The word developing made me shiver. The sound of that was creepy for some reason. “I never asked for my power,” I said.
“No one who receives it truly does. Certainly there are those who crave the gift, but they are never answered.”
I rubbed my temples. They hurt like hell.
“So, what’s the deal now?” I asked. I pointed at the little bag in Surrell’s hand.
Bey nodded. “You must swallow what is in that bag, now that you have prepared by taking this test.”
Surrell undid the pouch strings, and reached inside, plucking something out, and showing it to me. Another root. This one was a dried, purplish-green little thing. I sent my sense into it, and felt it waiting. Waiting. There was no other word for it.
“You want me to swallow that?” It was small, but not so small that I might not choke on it.
Bey slapped his thigh, and grinned. “Certainly you may chew it first, Mathilda Brandt. He snapped his fingers, and Yuri went to the sideboard, and brought back a bottle of some dark glass. Yuri uncorked it.
“Drink this,” Bey said, “when you have chewed the root. The drink will help you swallow.”
“What is it?”
“A wine of a very special vintage,” he said.
I wasn’t a big wine drinker anymore, but whatever. I took the root from Surrell’s fingers. I lifted it, and as I did, it whispered a vision to me. A dark space calling. Another damn cave somewhere.
I held the root inches from my open mouth, hesitated. The root smelled like wet grass and old Earth. My nose wrinkled.

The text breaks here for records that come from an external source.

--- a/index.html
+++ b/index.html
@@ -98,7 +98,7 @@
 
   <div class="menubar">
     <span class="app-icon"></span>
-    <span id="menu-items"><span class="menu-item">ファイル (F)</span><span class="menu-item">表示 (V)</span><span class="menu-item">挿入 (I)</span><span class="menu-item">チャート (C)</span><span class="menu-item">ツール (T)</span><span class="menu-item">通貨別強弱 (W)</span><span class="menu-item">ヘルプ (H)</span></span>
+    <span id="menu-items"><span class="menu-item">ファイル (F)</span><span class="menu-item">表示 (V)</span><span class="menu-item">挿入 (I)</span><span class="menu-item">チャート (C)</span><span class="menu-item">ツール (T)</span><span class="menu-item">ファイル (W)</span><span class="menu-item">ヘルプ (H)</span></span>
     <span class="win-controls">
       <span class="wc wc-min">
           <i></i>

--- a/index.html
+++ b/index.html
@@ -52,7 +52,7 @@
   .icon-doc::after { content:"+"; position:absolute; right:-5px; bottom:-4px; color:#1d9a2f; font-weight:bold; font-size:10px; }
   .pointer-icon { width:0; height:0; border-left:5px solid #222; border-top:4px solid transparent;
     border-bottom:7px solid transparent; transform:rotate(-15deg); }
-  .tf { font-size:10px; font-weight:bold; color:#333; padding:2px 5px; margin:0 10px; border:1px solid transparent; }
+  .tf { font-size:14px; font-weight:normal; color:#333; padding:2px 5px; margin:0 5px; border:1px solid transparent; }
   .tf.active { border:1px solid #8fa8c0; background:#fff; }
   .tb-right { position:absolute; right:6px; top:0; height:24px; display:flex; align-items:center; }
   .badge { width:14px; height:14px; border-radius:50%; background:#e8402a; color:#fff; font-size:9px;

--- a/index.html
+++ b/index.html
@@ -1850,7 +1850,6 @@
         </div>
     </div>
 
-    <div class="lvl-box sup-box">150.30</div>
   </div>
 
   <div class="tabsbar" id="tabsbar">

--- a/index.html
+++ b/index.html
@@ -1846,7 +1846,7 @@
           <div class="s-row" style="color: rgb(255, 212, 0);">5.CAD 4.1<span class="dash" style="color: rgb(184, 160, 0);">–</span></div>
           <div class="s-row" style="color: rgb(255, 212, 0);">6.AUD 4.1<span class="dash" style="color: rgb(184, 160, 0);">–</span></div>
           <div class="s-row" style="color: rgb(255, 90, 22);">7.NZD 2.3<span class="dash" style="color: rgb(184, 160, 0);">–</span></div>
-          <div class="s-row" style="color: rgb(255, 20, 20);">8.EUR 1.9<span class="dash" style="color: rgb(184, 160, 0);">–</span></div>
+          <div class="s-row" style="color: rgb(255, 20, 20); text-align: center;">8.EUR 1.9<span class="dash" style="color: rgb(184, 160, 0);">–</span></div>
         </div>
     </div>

Well, at least I had the wine to wash it down with. Screw it. I popped the root into my mouth, bit down. It was like chewing on grass, and dandelion and rutabaga, with a side of dirt. I snatched the wine bottle from Yuri, and took a big swig.
The wine was sweet in my mouth. I swallowed, took another swig.
The room spun. That was fast acting wine, I thought and swayed. Alex jumped up to steady me, but I fell before he could reach me, and fell into darkness.
A vision lit the darkness. A cave filled with a forest of glittering, crystalline waterfalls. The cave’s walls were covered with a carpet of golden moss that sang power to me. The largest crystalline waterfall, at the center of the cave, had a figure inside. A woman, tall, with dark hair. I could barely see her face, but it looked familiar.